1. Kabul Edilebilirlik Yönünden

a. Adil Yargılanma Hakkı Yönünden

26. Başvurucu, İZSU Genel Müdürlüğünün kusurlu ve haksız eylemi nedeniyle oluşan zararın tazmini talebiyle açtığı davada, Mahkemenin tarafların talebi olmaksızın kamulaştırmasız el atma prensibini göz önünde bulundurmak suretiyle ve tarımsal net gelir yöntemini esas alarak tazminata hükmetmesinin adil olmadığını, mahkemenin hatalı karar verdiğini ve sonuçta sahibi olduğu mülkiyetin kendisinden alınarak haklarının ihlal edildiğini iddia etmiştir.

27. Adalet Bakanlığı görüş yazısında delillerin kabul edilmesi ve değerlendirilmesinin öncelikle yerel mahkemelerin görevi olduğunu, yerel mahkemelerce olguların ve hukukun değerlendirilmesinde haklar ve özgürlükler ihlal edilmedikçe Anayasa Mahkemesi’nin yerel mahkemelerin maddi ve hukuki hatalarını denetlemekle yükümlü olmadığını, somut başvuruda başvurucunun Asliye Hukuk Mahkemesi önünde başvuruya konu şikâyetlerini dile getirdiğini, mahkemenin bilirkişi raporlarını incelemek üzere kendisine süre verdiğini, mahkemenin başvurucunun itirazı üzerine ek bilirkişi raporu aldırdığını, başvurucunun şikâyetlerini usulüne uygun şekilde değerlendirerek keyfilikten uzak ve usulüne uygun karar verdiğini dile getirmiştir.
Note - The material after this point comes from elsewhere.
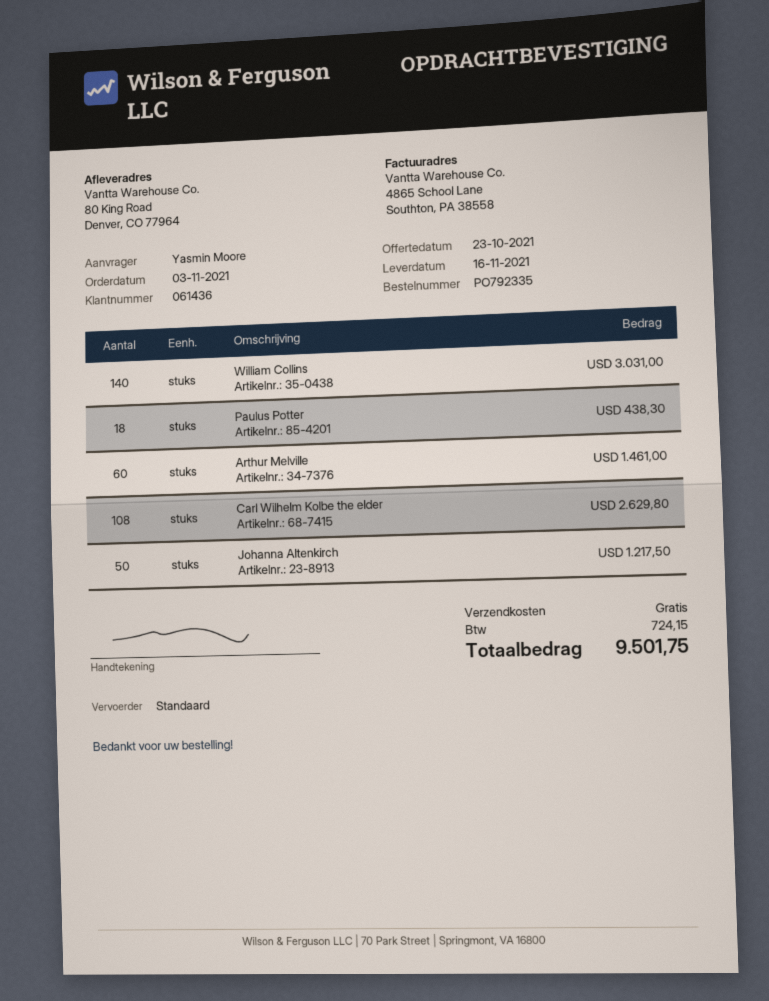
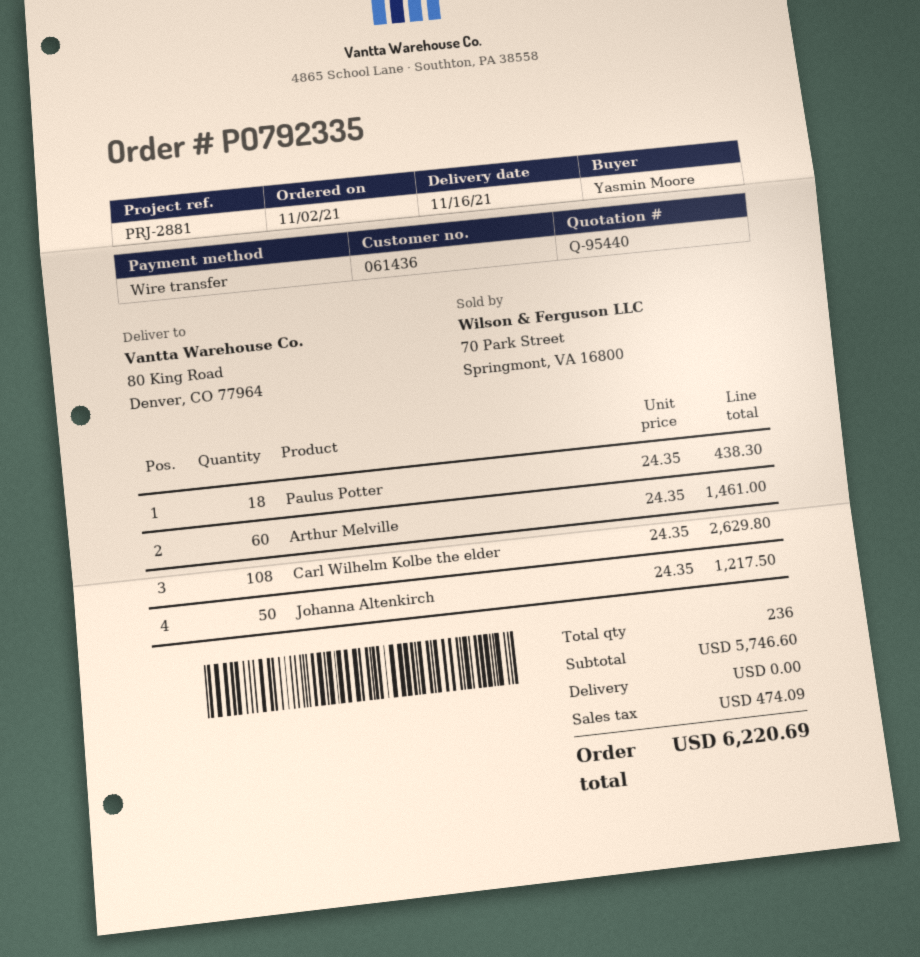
order date: 2021-11-03 -> 2021-11-02
William Collins: 140 for 3031.00 -> none
tax: 724.15 -> 474.09
total: 9501.75 -> 6220.69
28. Başvurucu Adalet Bakanlığı görüş yazısına karşı beyanlarında el atılan arazinin denize 1000 metre yakınlıkta olduğunu, belirlenen değerden daha iyi bir değere sahip olduğunu, kendisinin ve idarenin kamulaştırma talebi olmadığını, Mahkemenin tarafların talep etmedikleri bir şekilde karar vermesinin keyfi olduğunu belirtmiştir.

29. 6216 sayılı Kanun’un “Bireysel başvuruların kabul edilebilirlik şartları ve incelenmesi” kenar başlıklı 48. maddesinin (2) numaralı fıkrası şöyledir:

“Mahkeme, … açıkça dayanaktan yoksun başvuruların kabul edilemezliğine karar verebilir.”

30. 12/1/2011 tarihli ve 6100 sayılı Hukuk Muhakemeleri Kanunu’nun “Taraflarca getirilme ilkesi” kenar başlıklı 25. maddesi şöyledir:

1) Kanunda öngörülen istisnalar dışında, hâkim, iki taraftan birinin söylemediği şeyi veya vakıaları kendiliğinden dikkate alamaz ve onları hatırlatabilecek davranışlarda dahi bulunamaz.

(2) Kanunla belirtilen durumlar dışında, hâkim, kendiliğinden delil toplayamaz.

31. 6100 sayılı Kanun’un “Hukukun uygulanması” kenar başlıklı 33. maddesi şöyledir:

“Hâkim, Türk hukukunu resen uygular.”

32. Başvurucu, davanın haksız fiil yerine kamulaştırmasız el atma prensiplerine göre ele alınmasının ve bedelin düşük tespit edilmesinin hak arama hürriyeti ve mülkiyet hakkını ihlal ettiğini ileri sürmüştür. Başvurunun özünün derece mahkemelerince dava konusu uyuşmazlığın hukuki nitelendirilmesinde ve yorumlanmasında isabet olmadığı iddiasına yönelik olduğu ve esas itibarıyla yargılamanın sonucuna ilişkin olduğu anlaşıldığından bahsedilen şikâyet adil yargılanma hakkı kapsamında değerlendirilecek, kamulaştırmasız el atma nedeniyle Mülkiyet hakkı ihlali iddiası ayrıca incelenecektir.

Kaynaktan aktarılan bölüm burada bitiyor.